Excerpts from a dataset
☆ ☆ ☆ ☆
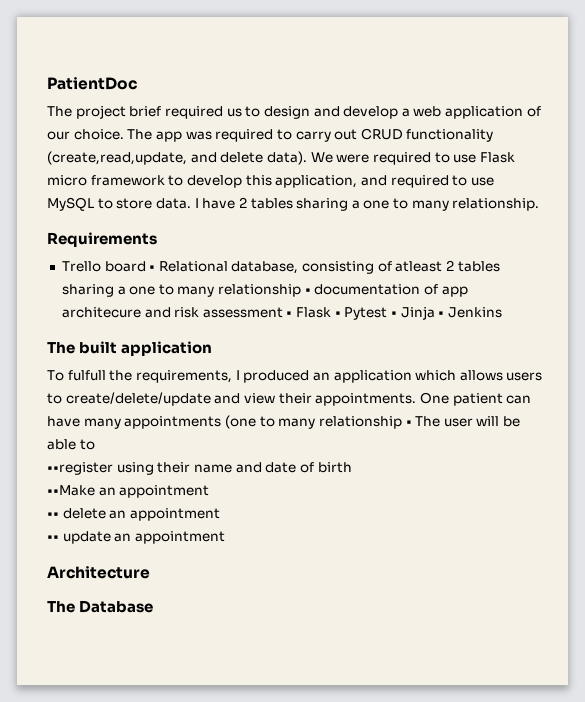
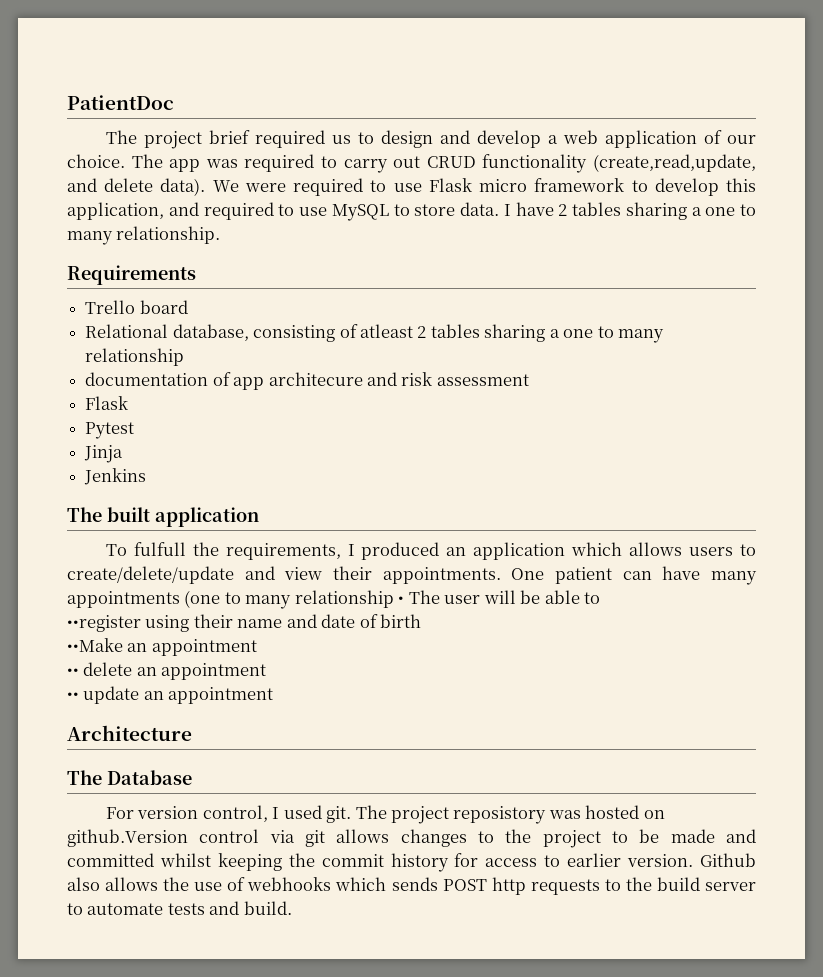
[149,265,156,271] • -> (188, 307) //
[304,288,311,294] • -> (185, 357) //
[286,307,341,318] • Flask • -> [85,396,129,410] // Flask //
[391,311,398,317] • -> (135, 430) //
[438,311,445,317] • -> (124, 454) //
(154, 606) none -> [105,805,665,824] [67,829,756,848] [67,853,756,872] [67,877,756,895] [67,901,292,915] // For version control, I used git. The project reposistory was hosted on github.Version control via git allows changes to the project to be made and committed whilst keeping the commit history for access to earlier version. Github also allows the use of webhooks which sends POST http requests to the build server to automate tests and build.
☆ ☆ ☆ ☆
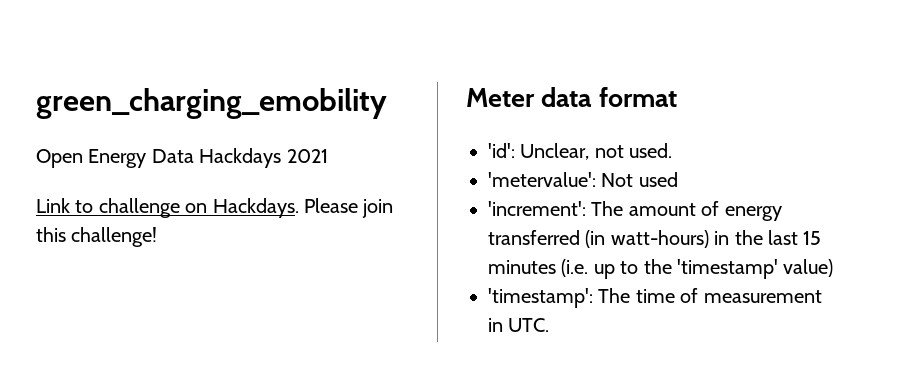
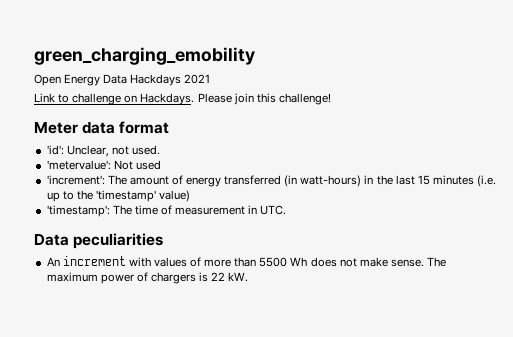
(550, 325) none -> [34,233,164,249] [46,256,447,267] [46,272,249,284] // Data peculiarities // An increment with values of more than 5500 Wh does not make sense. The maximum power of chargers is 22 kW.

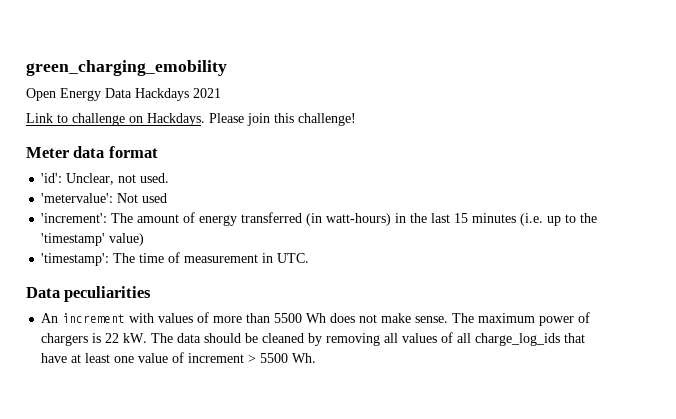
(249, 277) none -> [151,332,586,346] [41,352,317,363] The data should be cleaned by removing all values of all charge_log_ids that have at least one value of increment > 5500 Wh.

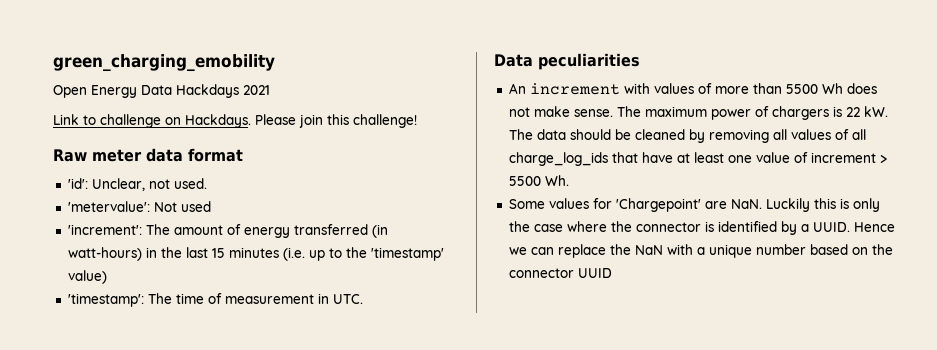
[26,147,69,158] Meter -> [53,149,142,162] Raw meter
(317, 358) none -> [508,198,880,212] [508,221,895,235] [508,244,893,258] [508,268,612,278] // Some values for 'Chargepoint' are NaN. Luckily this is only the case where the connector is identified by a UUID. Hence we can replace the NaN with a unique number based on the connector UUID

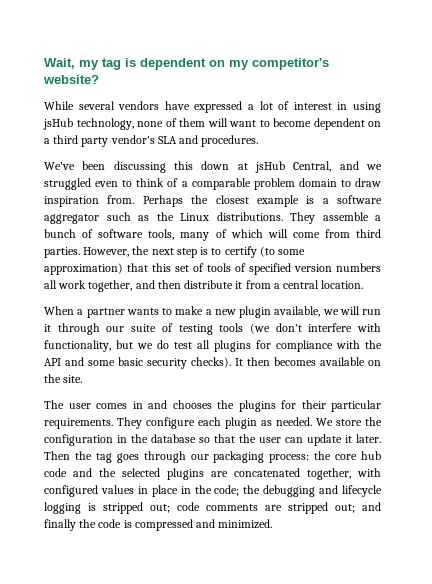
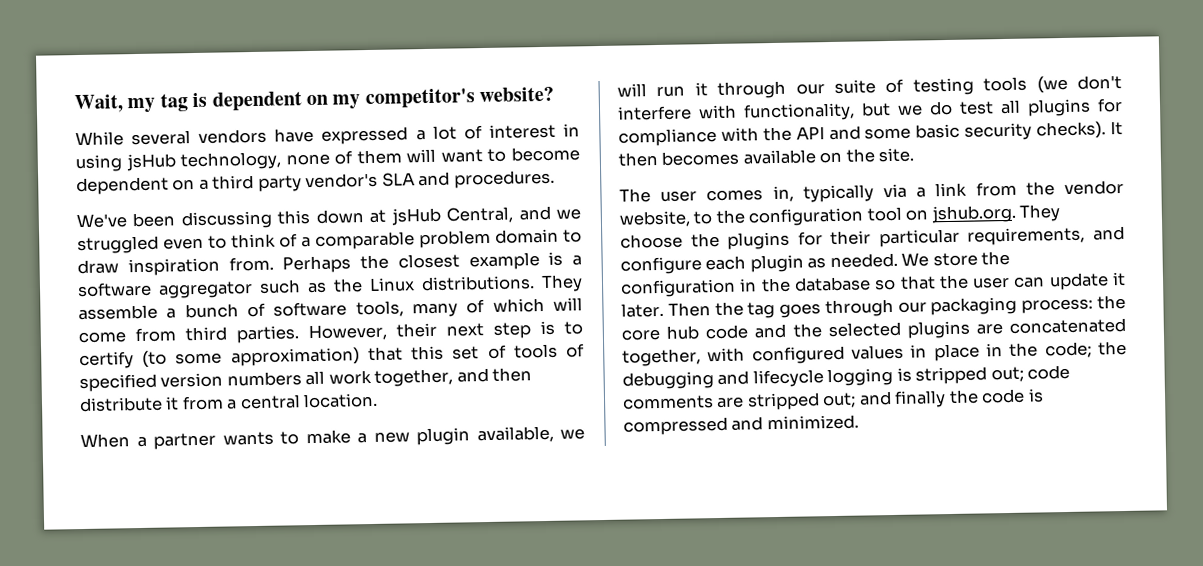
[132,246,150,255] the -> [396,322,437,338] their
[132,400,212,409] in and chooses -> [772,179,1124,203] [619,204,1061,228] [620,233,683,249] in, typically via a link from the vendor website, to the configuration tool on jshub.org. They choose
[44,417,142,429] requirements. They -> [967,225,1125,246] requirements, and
☆ ☆ ☆ ☆
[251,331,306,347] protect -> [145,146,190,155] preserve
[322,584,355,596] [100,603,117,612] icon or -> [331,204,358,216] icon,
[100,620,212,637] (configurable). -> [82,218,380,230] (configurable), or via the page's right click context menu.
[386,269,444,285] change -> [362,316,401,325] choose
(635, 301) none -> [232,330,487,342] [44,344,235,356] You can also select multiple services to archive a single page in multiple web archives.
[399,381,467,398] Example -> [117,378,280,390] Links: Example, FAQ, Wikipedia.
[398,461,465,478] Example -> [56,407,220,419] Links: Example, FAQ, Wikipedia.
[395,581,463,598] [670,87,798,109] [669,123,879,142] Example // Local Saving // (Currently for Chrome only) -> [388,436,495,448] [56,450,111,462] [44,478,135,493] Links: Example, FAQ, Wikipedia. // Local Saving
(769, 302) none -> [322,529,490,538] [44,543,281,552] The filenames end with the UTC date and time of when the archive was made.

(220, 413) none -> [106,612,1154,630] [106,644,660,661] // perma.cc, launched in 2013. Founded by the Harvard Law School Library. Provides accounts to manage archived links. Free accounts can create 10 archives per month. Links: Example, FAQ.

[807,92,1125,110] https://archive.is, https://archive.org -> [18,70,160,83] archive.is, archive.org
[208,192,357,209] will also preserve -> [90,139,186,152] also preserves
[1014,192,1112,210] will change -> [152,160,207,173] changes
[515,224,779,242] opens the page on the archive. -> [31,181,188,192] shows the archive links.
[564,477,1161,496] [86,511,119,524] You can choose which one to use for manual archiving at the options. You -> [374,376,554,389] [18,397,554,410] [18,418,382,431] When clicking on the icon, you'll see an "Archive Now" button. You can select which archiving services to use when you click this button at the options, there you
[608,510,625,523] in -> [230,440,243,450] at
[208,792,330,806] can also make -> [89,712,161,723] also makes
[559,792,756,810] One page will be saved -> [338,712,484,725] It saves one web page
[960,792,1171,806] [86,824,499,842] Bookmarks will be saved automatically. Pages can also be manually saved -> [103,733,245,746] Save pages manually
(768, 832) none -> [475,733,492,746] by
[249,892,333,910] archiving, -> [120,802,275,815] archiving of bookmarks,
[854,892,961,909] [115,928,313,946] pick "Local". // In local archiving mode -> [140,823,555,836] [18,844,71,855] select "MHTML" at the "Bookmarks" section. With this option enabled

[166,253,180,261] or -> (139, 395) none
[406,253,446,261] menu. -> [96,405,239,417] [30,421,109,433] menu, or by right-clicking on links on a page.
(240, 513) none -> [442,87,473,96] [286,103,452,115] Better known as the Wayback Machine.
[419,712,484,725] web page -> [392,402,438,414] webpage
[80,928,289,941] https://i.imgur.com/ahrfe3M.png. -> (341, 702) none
☆ ☆ ☆ ☆
**Work instructions**: Quote word for word only the lines above from the one containing "(550, 325) none" through the one containing "[44,417,142,429] requirements. They". Pictures stay out of your copy.

**Answer to this exercise**:
(550, 325) none -> [34,233,164,249] [46,256,447,267] [46,272,249,284] // Data peculiarities // An increment with values of more than 5500 Wh does not make sense. The maximum power of chargers is 22 kW.

(249, 277) none -> [151,332,586,346] [41,352,317,363] The data should be cleaned by removing all values of all charge_log_ids that have at least one value of increment > 5500 Wh.

[26,147,69,158] Meter -> [53,149,142,162] Raw meter
(317, 358) none -> [508,198,880,212] [508,221,895,235] [508,244,893,258] [508,268,612,278] // Some values for 'Chargepoint' are NaN. Luckily this is only the case where the connector is identified by a UUID. Hence we can replace the NaN with a unique number based on the connector UUID

[132,246,150,255] the -> [396,322,437,338] their
[132,400,212,409] in and chooses -> [772,179,1124,203] [619,204,1061,228] [620,233,683,249] in, typically via a link from the vendor website, to the configuration tool on jshub.org. They choose
[44,417,142,429] requirements. They -> [967,225,1125,246] requirements, and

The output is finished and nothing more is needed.